TASK REQUIREMENTS:
Count every line in the following entries where the word "random" appears. Give the count alone.

━━━ EXTRACTED INFORMATION

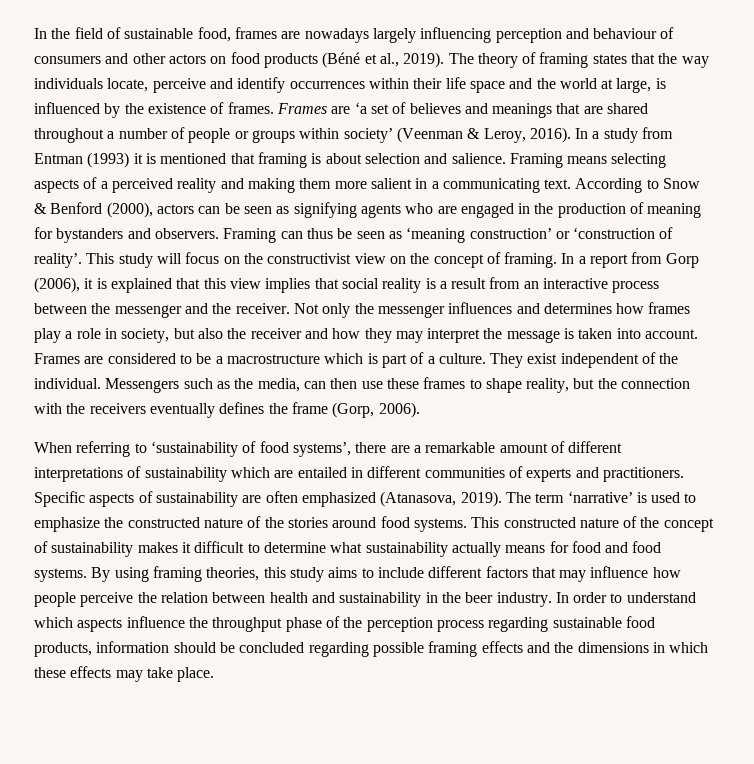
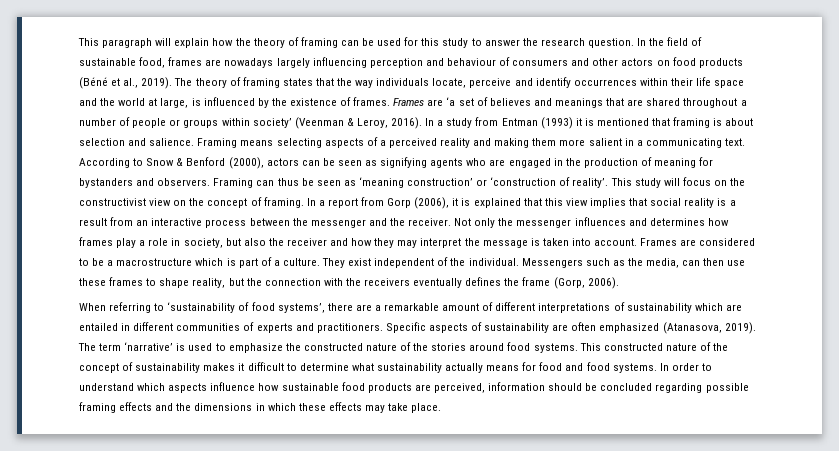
+ This paragraph will explain how the theory of framing can be used for this study to answer the research question.
- By using framing theories, this study aims to include different factors that may influence how people perceive the relation between health and sustainability in the beer industry.
- In order to understand which aspects influence the throughput phase of the perception process regarding sustainable food products, information should be concluded regarding possible framing effects and the dimensions in which these effects may take place.
+ In order to understand which aspects influence how sustainable food products are perceived, information should be concluded regarding possible framing effects and the dimensions in which these effects may take place.

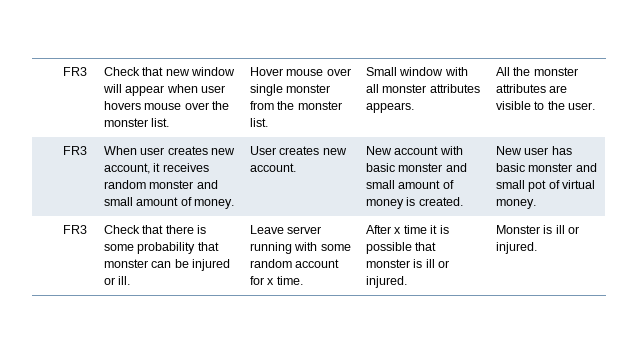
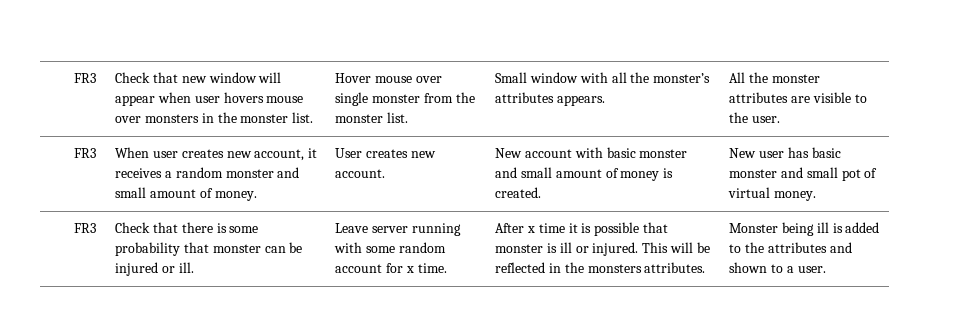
- Check that new window will appear when user hovers mouse over the monster list.
+ Check that new window will appear when user hovers mouse over monsters in the monster list.
- Small window with all monster attributes appears.
+ Small window with all the monster’s attributes appears.
- When user creates new account, it receives random monster and small amount of money.
+ When user creates new account, it receives a random monster and small amount of money.
- After x time it is possible that monster is ill or injured. | Monster is ill or injured.
+ After x time it is possible that monster is ill or injured. This will be reflected in the monsters attributes. | Monster being ill is added to the attributes and shown to a user.

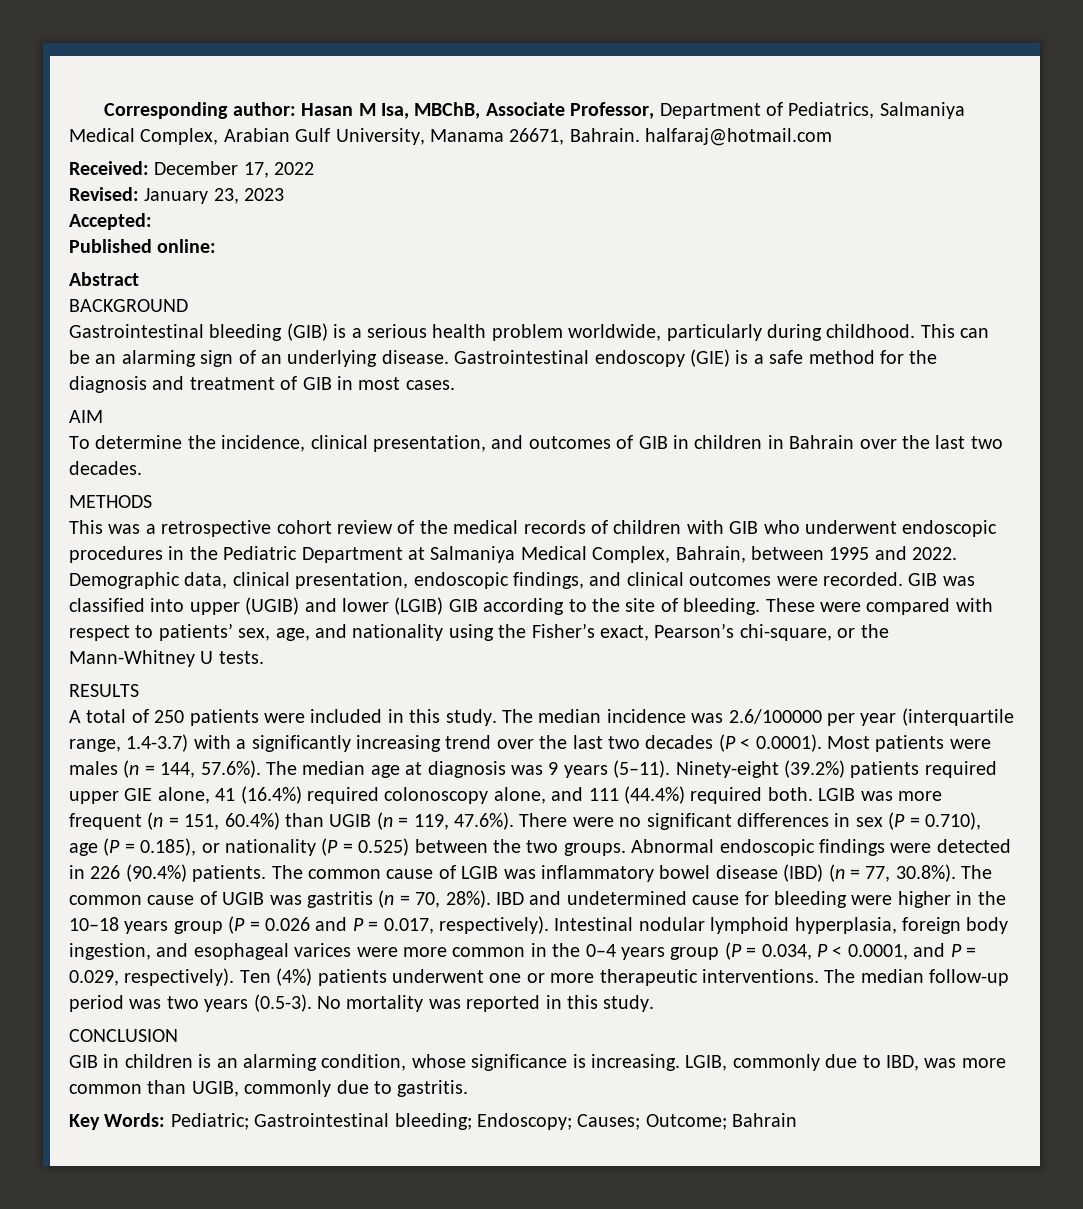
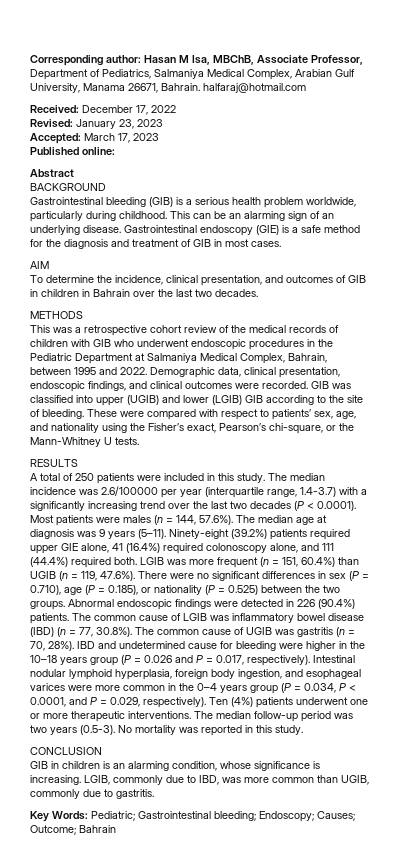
- Accepted:
+ Accepted: March 17, 2023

━━━━━━

THE COMPLETED TASK:
2